Today's New Regulation Could Spark a Health Tech Revolution - nogaleviner
https://blog.picnichealth.com/today%27s-new-regulation-could-spark-a-health-tech-revolution/

======
specialist
Hi Noga. Forgive me, I'm not understanding. How do I get my health records?

I designed and implemented the backend(s) for 5 regional health exchanges, did
some front end work on our physicians portal, prototyped the patient portal
(shopped around to our clients). I also participated in the competitive NHIN
interop effort (we were a sub on the Northrup Grumman team).
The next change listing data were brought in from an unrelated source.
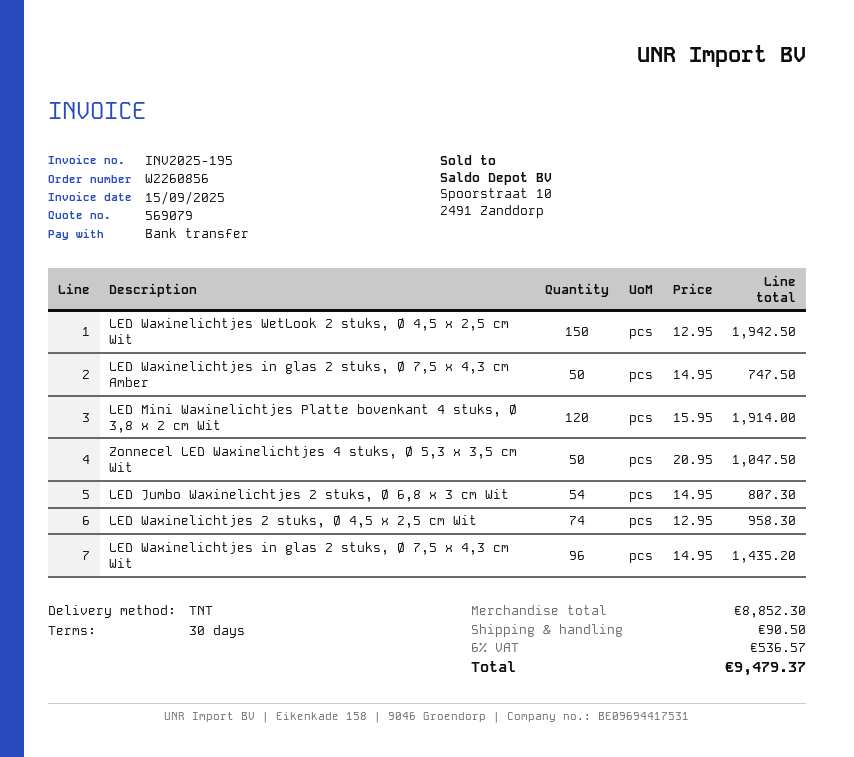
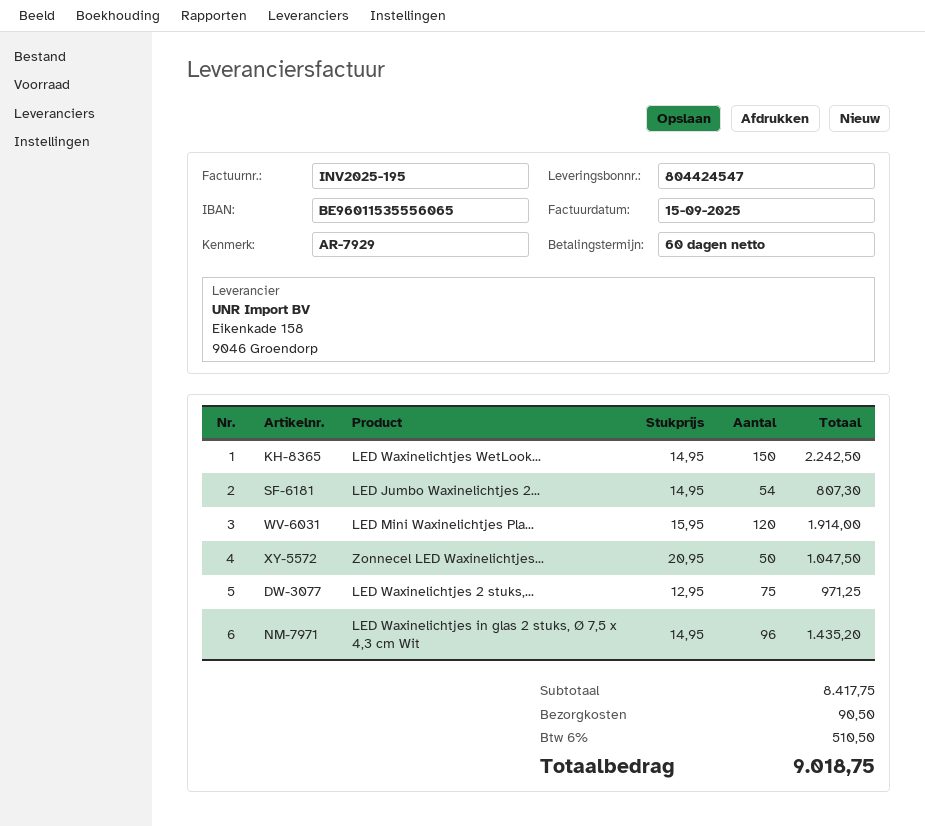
payment terms: 30 days -> 60 days
LED Waxinelichtjes WetLook 2 stuks, Ø 4,5 x 2,5 cm Wit: 150 x 12.95 = 1942.50 -> 150 x 14.95 = 2242.50
LED Waxinelichtjes in glas 2 stuks, Ø 7,5 x 4,3 cm Amber: 50 x 14.95 = 747.50 -> none
LED Waxinelichtjes 2 stuks, Ø 4,5 x 2,5 cm Wit: 74 x 12.95 = 958.30 -> 75 x 12.95 = 971.25
subtotal: 8852.30 -> 8417.75
tax: 6% = 536.57 -> 6% = 510.50
total: 9479.37 -> 9018.75

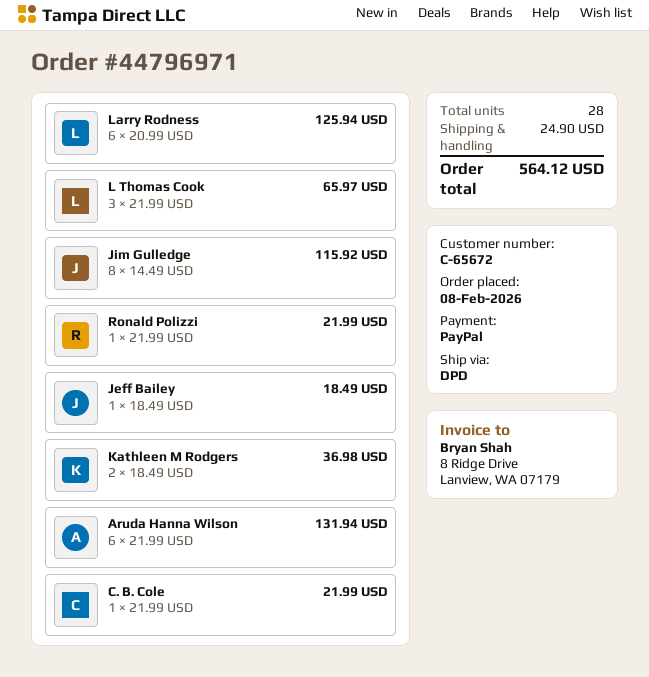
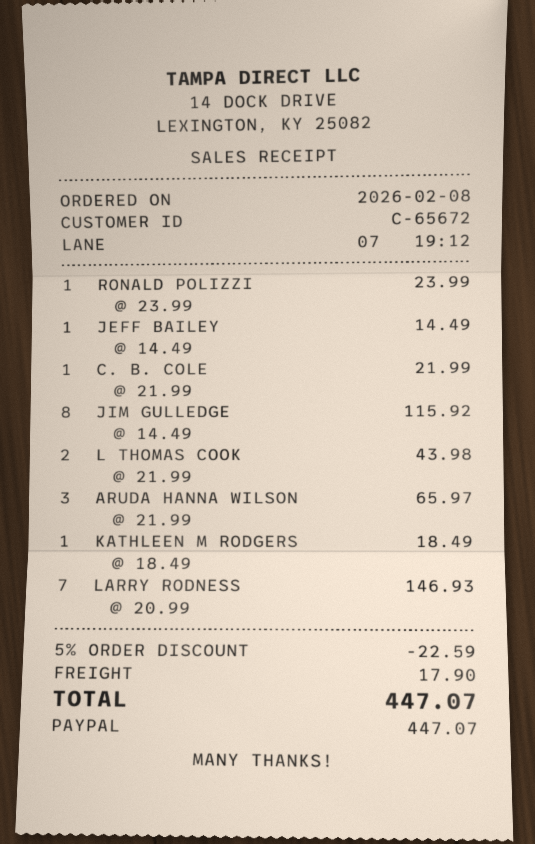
Larry Rodness: 6 x 20.99 = 125.94 -> 7 x 20.99 = 146.93
L Thomas Cook: 3 x 21.99 = 65.97 -> 2 x 21.99 = 43.98
Ronald Polizzi: 1 x 21.99 = 21.99 -> 1 x 23.99 = 23.99
Jeff Bailey: 1 x 18.49 = 18.49 -> 1 x 14.49 = 14.49
Kathleen M Rodgers: 2 x 18.49 = 36.98 -> 1 x 18.49 = 18.49
Aruda Hanna Wilson: 6 x 21.99 = 131.94 -> 3 x 21.99 = 65.97
discount: none -> 5% = 22.59
shipping: 24.90 -> 17.90
total: 564.12 -> 447.07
If you've seen
the Mirth stack, my stuff was roughly the same (at the time).

Every participant in our exchange (hospitals, labs, scripts, clinics,
insurers) jealously guarded their data, hoping to monetize it.

Maybe the scope of "meaningful use" has expanded, but when it started it was
just a dozen or so fields. (The phrase "meaningful use" seemed to be an
example of unintentional irony.)

I can't gleen your business model. And unless you have data access / sharing
agreements, I don't see how you can get my records. (I'm a few years out of
date, so maybe things have changed.)

If you were creating a "white label" patient portal for your customers (e.g.
hospitals) to implement, that'd be cool.

If you were kickstarting a lobbying group to empower patients with access to
their own data, I'd definitely contribute.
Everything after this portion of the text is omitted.